### What is expected
Every entry in the data that follows should come back exactly, pictures aside.

☆ ☆ ☆ ☆ ☆ ☆ ☆

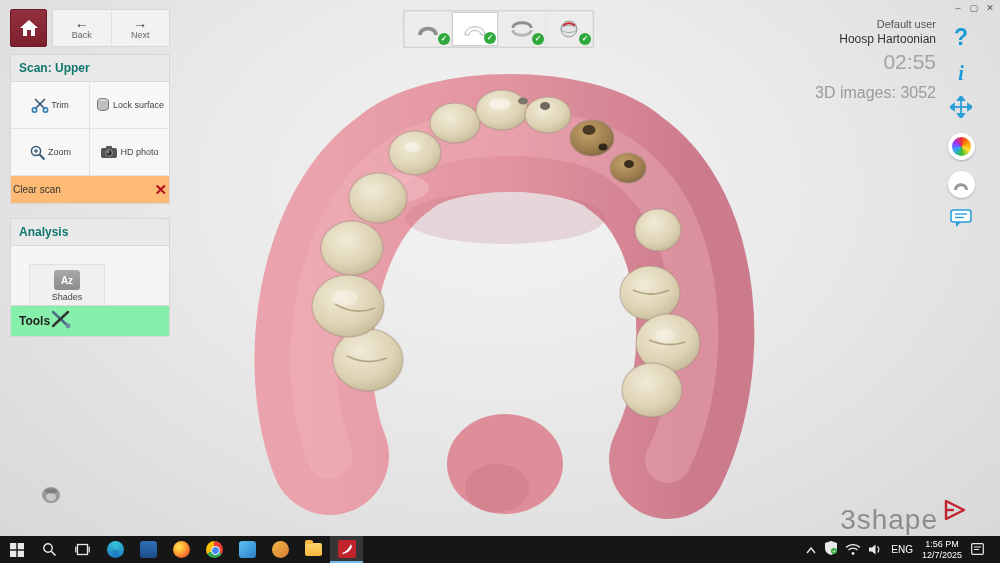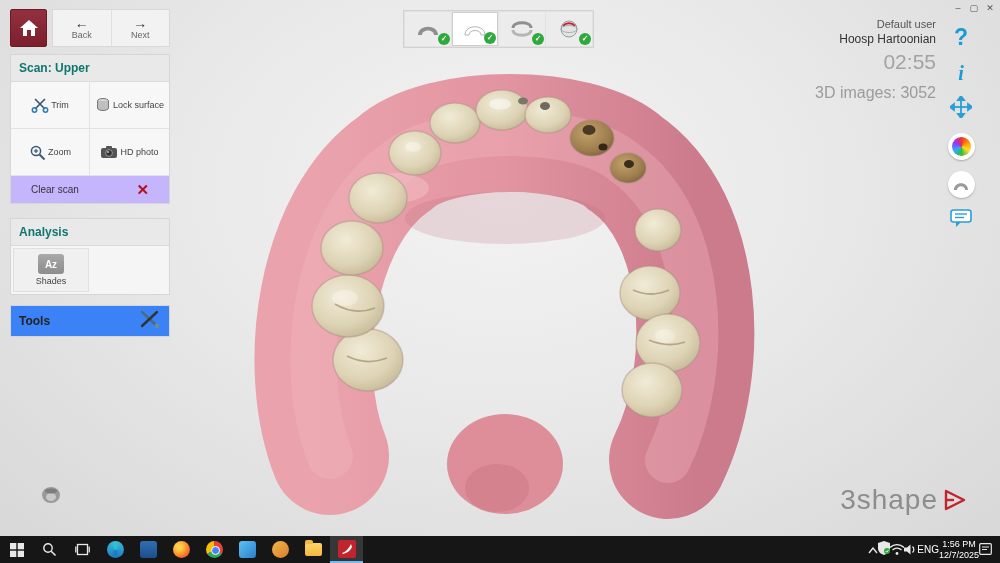"Clear scan" .clear-row { background: #c4b5fd -> #fdba74; padding: 4px 20px -> 4px 2px }
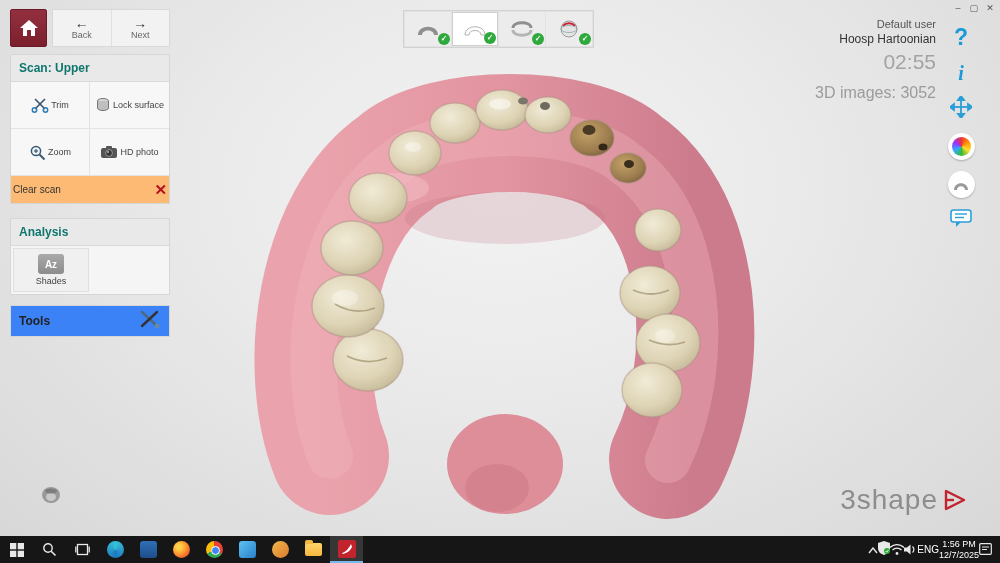"Az" .shades-btn { margin: 2px -> 18px }
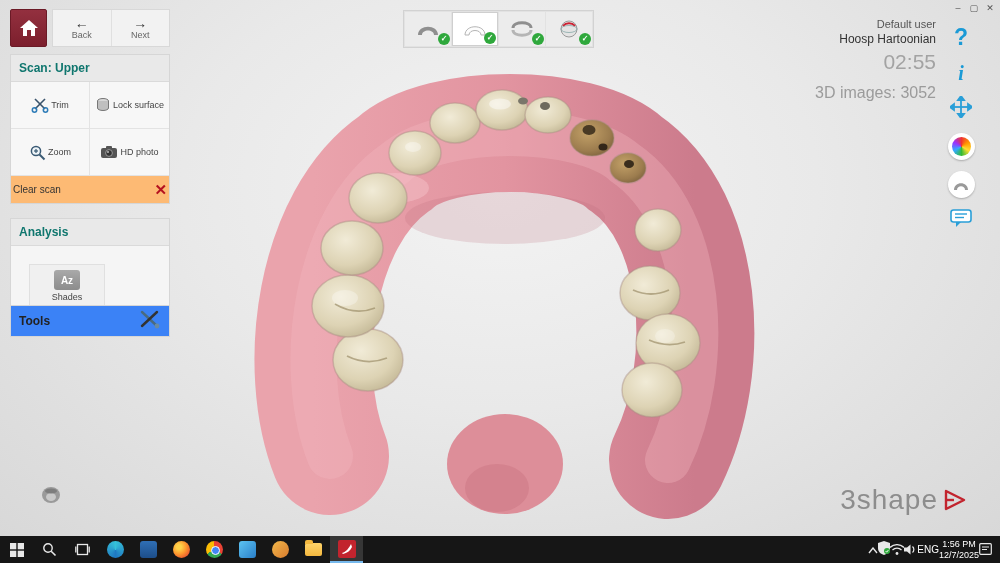"Tools" .tools-header-row { background: #3b82f6 -> #86efac; justify-content: space-between -> flex-start }
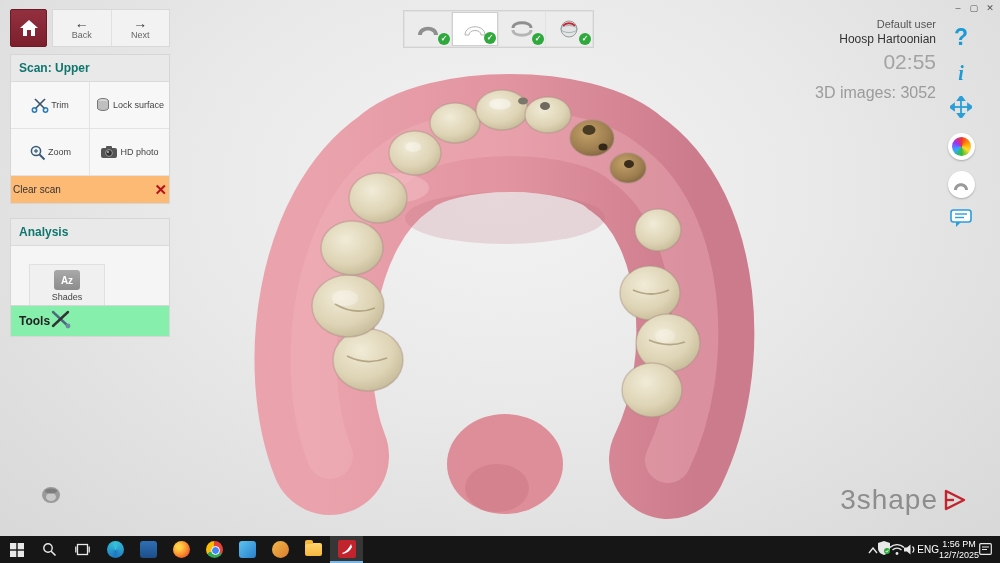"3shape" .logo-text { margin-top: none -> 20px }
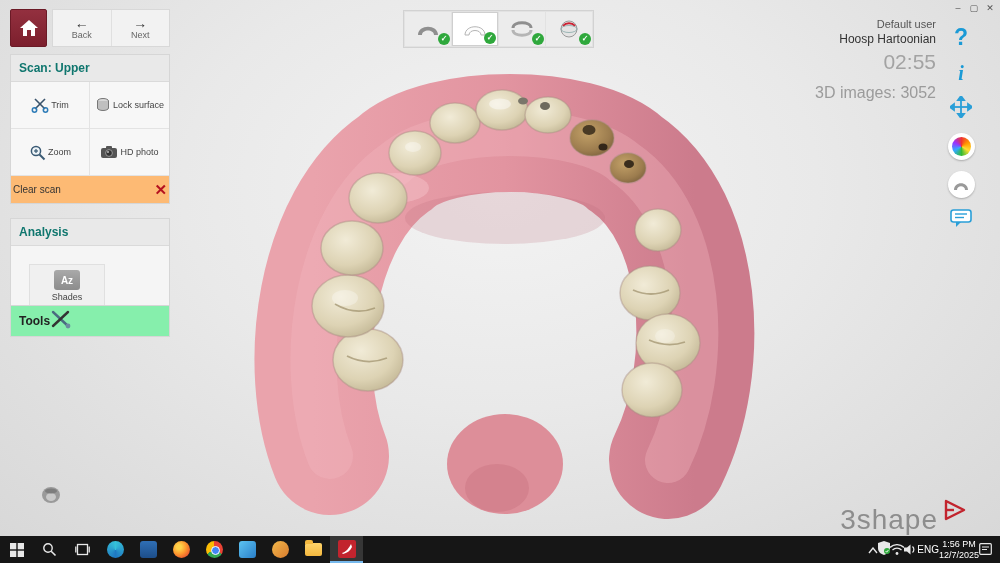"ENG" .tray { gap: 0 -> 9px; padding-right: 8px -> 16px }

☆ ☆ ☆ ☆ ☆ ☆ ☆

### Exercise result
"Clear scan" .clear-row { background: #c4b5fd -> #fdba74; padding: 4px 20px -> 4px 2px }
"Az" .shades-btn { margin: 2px -> 18px }
"Tools" .tools-header-row { background: #3b82f6 -> #86efac; justify-content: space-between -> flex-start }
"3shape" .logo-text { margin-top: none -> 20px }
"ENG" .tray { gap: 0 -> 9px; padding-right: 8px -> 16px }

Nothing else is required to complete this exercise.